Steamboat Springs residents soon could be required to use wildlife-resistant trash containers.
City Deputy Manager Wendy DuBord said the city has met with the Colorado Division of Wildlife, Waste Management and law enforcement officials to look at how the city can better manage the increasing problem of bears and other animals getting into trash. From those meetings, staff developed an ordinance mandating the use of wildlife-resistant trash containers.
The proposed ordinance will go to the City Council on Nov. 16 for a first reading.
An ordinance adopted in 2001 requires wildlife-resistant trash containers for any garbage that is put out before 5 a.m. and left out after 6 p.m. on trash day. After pick-up, all containers must be returned to a building, house, garage or Dumpster enclosure.
"That really isn't solving the problem," DuBord said of the existing ordinance.
The city has received an increasing number of complaints about bears coming into residential neighborhoods, she said, as well as bears getting into commercial Dumpsters.
The proposed ordinance would require city residents who put out trash to have wildlife-resistant containers, regardless of when trash is taken out or where the residents live.
The wildlife-resistant containers, which DuBord said are not guaranteed to be bear-proof, could run between $100 and $200.
True Value Hardware sells DOW-approved animal-resistant containers. A 95-gallon container costs $197.50, and a 64-gallon container costs $179.50.
True Value Manager Kirk Wishon said the cans they sell have two locking pins and cables over the lid, so if a bear knocks the trash can over, it can't lift off the lid. The cans are made of a more durable plastic than the typical Rubbermaid trash can.
Jay Harris, site manager for Waste Management, said customers can purchase an animal-resistant trash can for $25 and pay $5 a month to have it serviced. The cost includes replacing the trash can if anything happens to it.
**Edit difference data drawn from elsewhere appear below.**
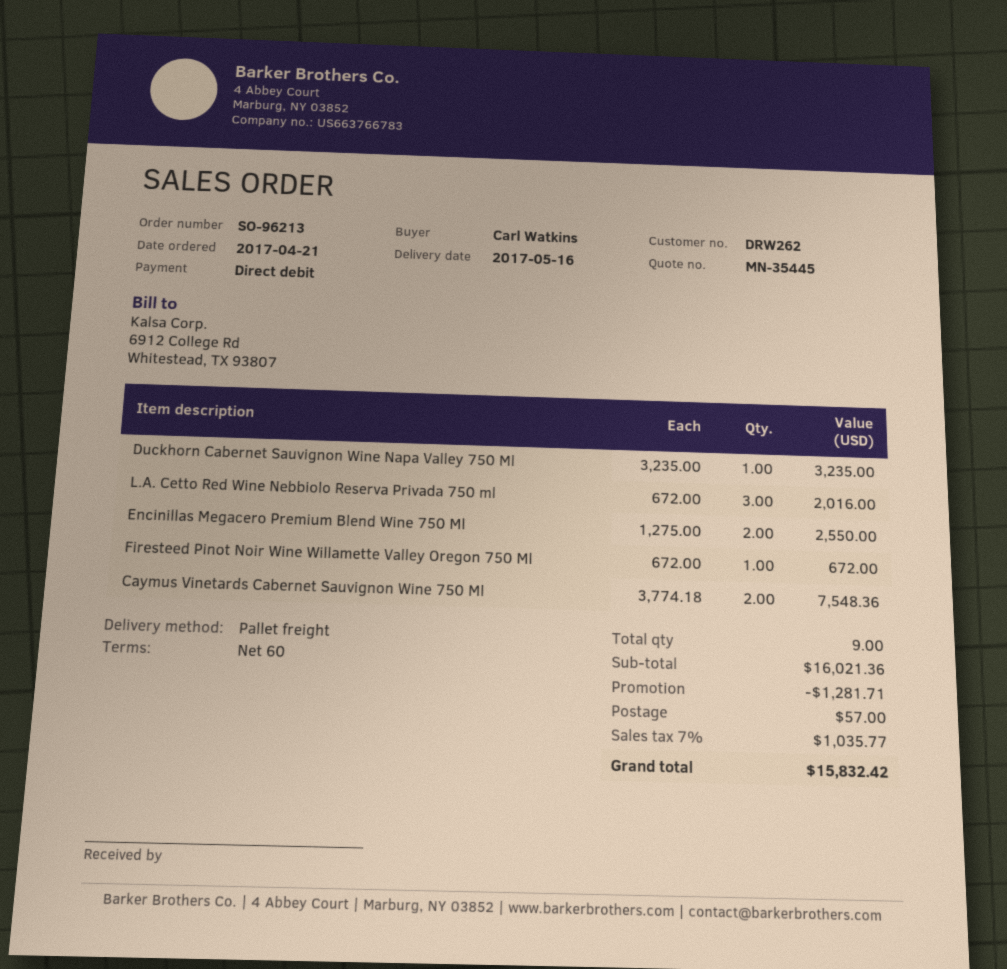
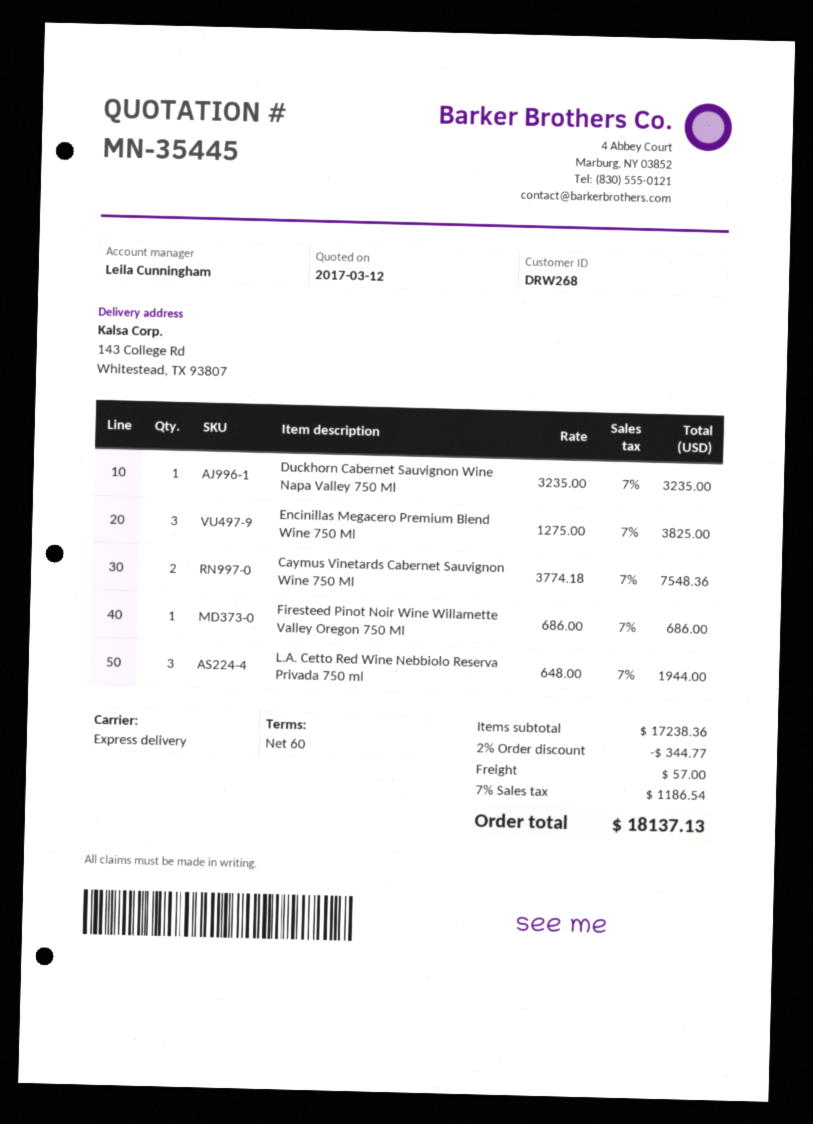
customer number: DRW262 -> DRW268
shipping method: pallet freight -> express
L.A. Cetto Red Wine Nebbiolo Reserva Privada 750 ml: 3 x 672.00 = 2016.00 -> 3 x 648.00 = 1944.00
Encinillas Megacero Premium Blend Wine 750 Ml: 2 x 1275.00 = 2550.00 -> 3 x 1275.00 = 3825.00
Firesteed Pinot Noir Wine Willamette Valley Oregon 750 Ml: 1 x 672.00 = 672.00 -> 1 x 686.00 = 686.00
subtotal: 16021.36 -> 17238.36
discount: 1281.71 -> 344.77
tax: 7% = 1035.77 -> 7% = 1186.54
total: 15832.42 -> 18137.13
It would not cost an additional fee to service trash cans that were not provided by Waste Management.
Having bears go through people's trash has been a problem for the eight years that Harris has been involved with Waste Management. Trash collectors have come across bears in Dumpsters and have to clean up the messes they leave behind.
"So, it does create some problems for us," Harris said, noting that mother bears are teaching their cubs bad habits of getting into trash.
Having animal-resistant containers would increase the time it takes to service each trash pick-up, Harris said, especially in areas of the city where bears traditionally are not a problem and very few people have bear-resistant containers.
The increased time it takes to service the trash cans will depend on the type of containers the city deems necessary, Harris said. If the cans take more time to service, it would "more than likely" increase the cost of trash collections, Harris said.
The city has been looking at what Aspen and Pitkin County are doing with their bear problems and are hoping to learn from their mistakes.
Aspen and Pitkin County passed an ordinance requiring that the more commonly used and less expensive locking, poly containers be replaced with steel bear-proof containers, steel curbside enclosures or centralized bear-proof Dumpsters, such as Dumpster sheds.
The only poly carts that are allowed are 95-gallon containers with steel reinforcements and a locking mechanism, which is certified by the Living with Wildlife Foundation's bear-resistant products testing program. The containers cost about $200.
"I hope we don't get to that extreme," Harris said. "But then again, there is only so much we can do with the plastic cans."
DuBord said that between the time the council does its first and second reading of the ordinance, the police department plans to do neighborhood outreach programs for education and public input.
If passed, the ordinance would not be enforced until next spring, DuBord said, noting that bears typically are not a problem in the winter.